Quantization-Aware Neuromorphic Architecture for Efficient Skin Disease Classification on Resource-Constrained Devices
Haitian Wang, Xinyu Wang, Yiren Wang, Zichen Geng, Xian Zhang, Yu Zhang, Bo Miao
TL;DR
The paper tackles the challenge of accurate skin lesion classification on privacy-sensitive, resource-constrained edge devices. It introduces QANA, a quantization-aware neuromorphic framework that unifies Ghost-based feature extraction, SA-ECA attention, SE recalibration, and spike-compatible transformations to enable CNN-to-SNN deployment on BrainChip Akida. Empirical results on HAM10000 and a clinical dataset show superior accuracy and dramatic reductions in latency and energy compared with GPU-based CNNs and prior CNN-to-SNN methods, including 1.5 ms per image and 1.7 mJ per image on Akida. The approach demonstrates practical viability for real-time, on-device dermatology with incremental learning capabilities and robust performance on imbalanced data, enhancing privacy-preserving medical inference at the edge.
Abstract
Accurate and efficient skin lesion classification on edge devices is critical for accessible dermatological care but remains challenging due to computational, energy, and privacy constraints.
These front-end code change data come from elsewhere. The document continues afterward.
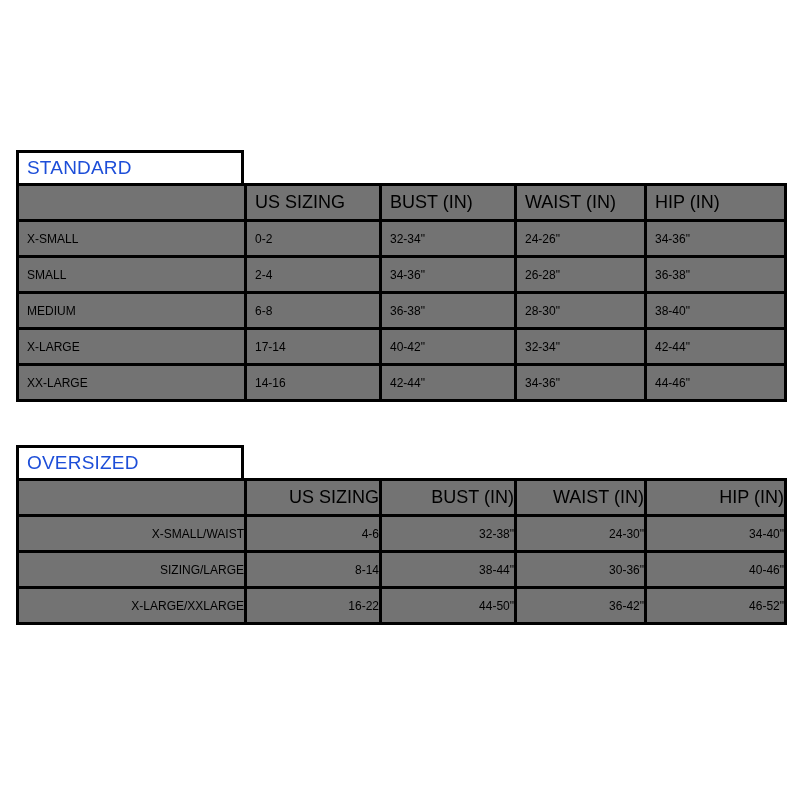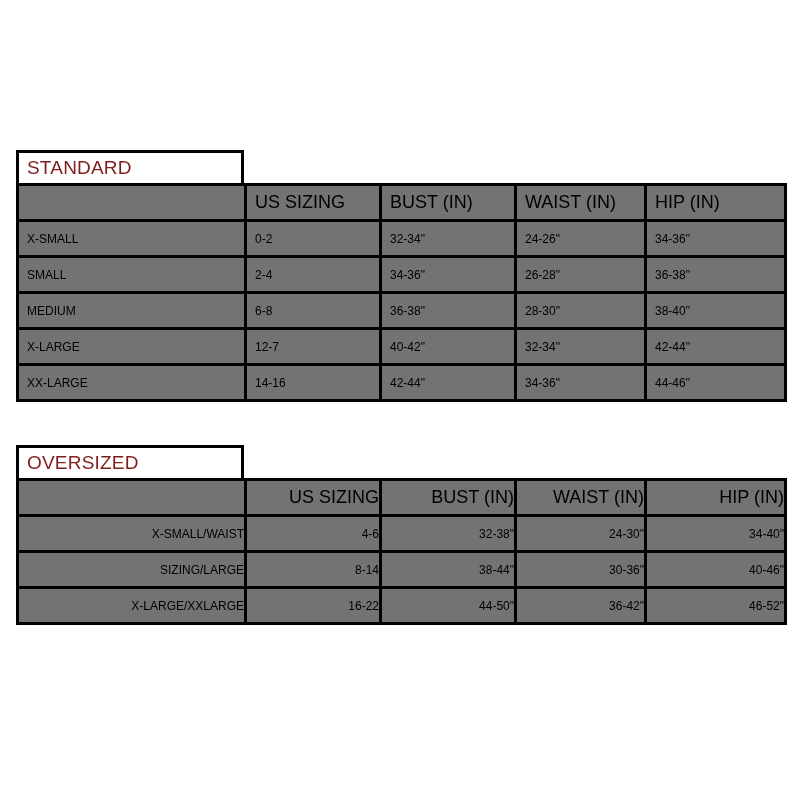--- a/index.html
+++ b/index.html
@@ -42,7 +42,7 @@
   .title-tab .title-text {
     font-size: 19px;
     letter-spacing: 0.2px;
-    color: #7f1d1d;
+    color: #1d4ed8;
     font-weight: 400;
   }
 

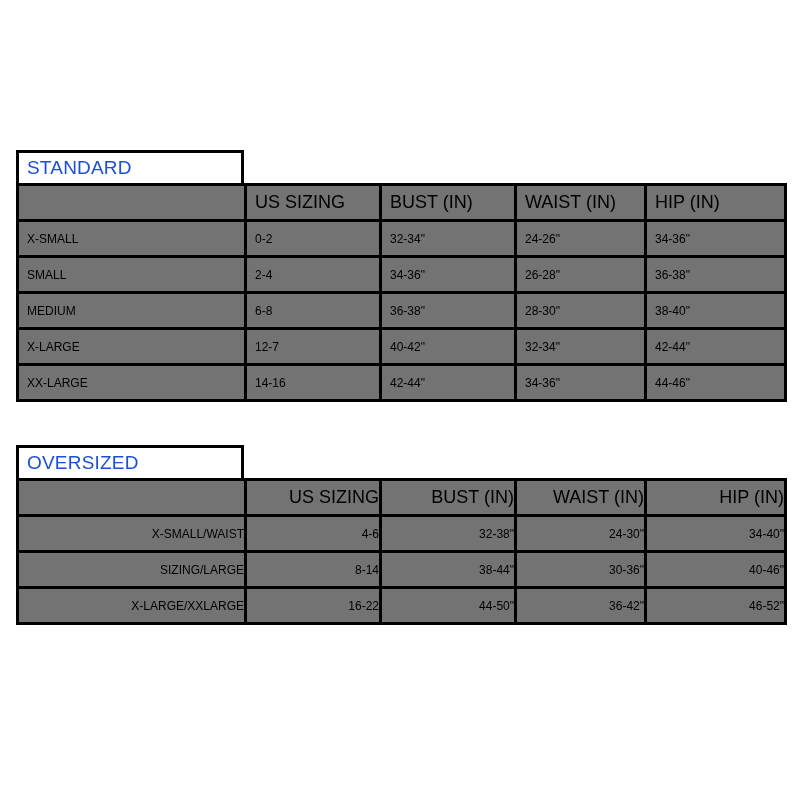--- a/index.html
+++ b/index.html
@@ -129,7 +129,7 @@
         </tr>
         <tr>
           <td>X-LARGE</td>
-          <td>12-7</td>
+          <td>17-14</td>
           <td>40-42"</td>
           <td>32-34"</td>
           <td>42-44"</td>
We introduce QANA, a novel quantization-aware neuromorphic architecture for incremental skin lesion classification on resource-limited hardware. QANA effectively integrates ghost modules, efficient channel attention, and squeeze-and-excitation blocks for robust feature representation with low-latency and energy-efficient inference. Its quantization-aware head and spike-compatible transformations enable seamless conversion to spiking neural networks (SNNs) and deployment on neuromorphic platforms. Evaluation on the large-scale HAM10000 benchmark and a real-world clinical dataset shows that QANA achieves 91.6% Top-1 accuracy and 82.4% macro F1 on HAM10000, and 90.8%/81.7% on the clinical dataset, significantly outperforming state-of-the-art CNN-to-SNN models under fair comparison. Deployed on BrainChip Akida hardware, QANA achieves 1.5 ms inference latency and 1.7,mJ energy per image, reducing inference latency and energy use by over 94.6%/98.6% compared to GPU-based CNNs surpassing state-of-the-art CNN-to-SNN conversion baselines. These results demonstrate the effectiveness of QANA for accurate, real-time, and privacy-sensitive medical analysis in edge environments.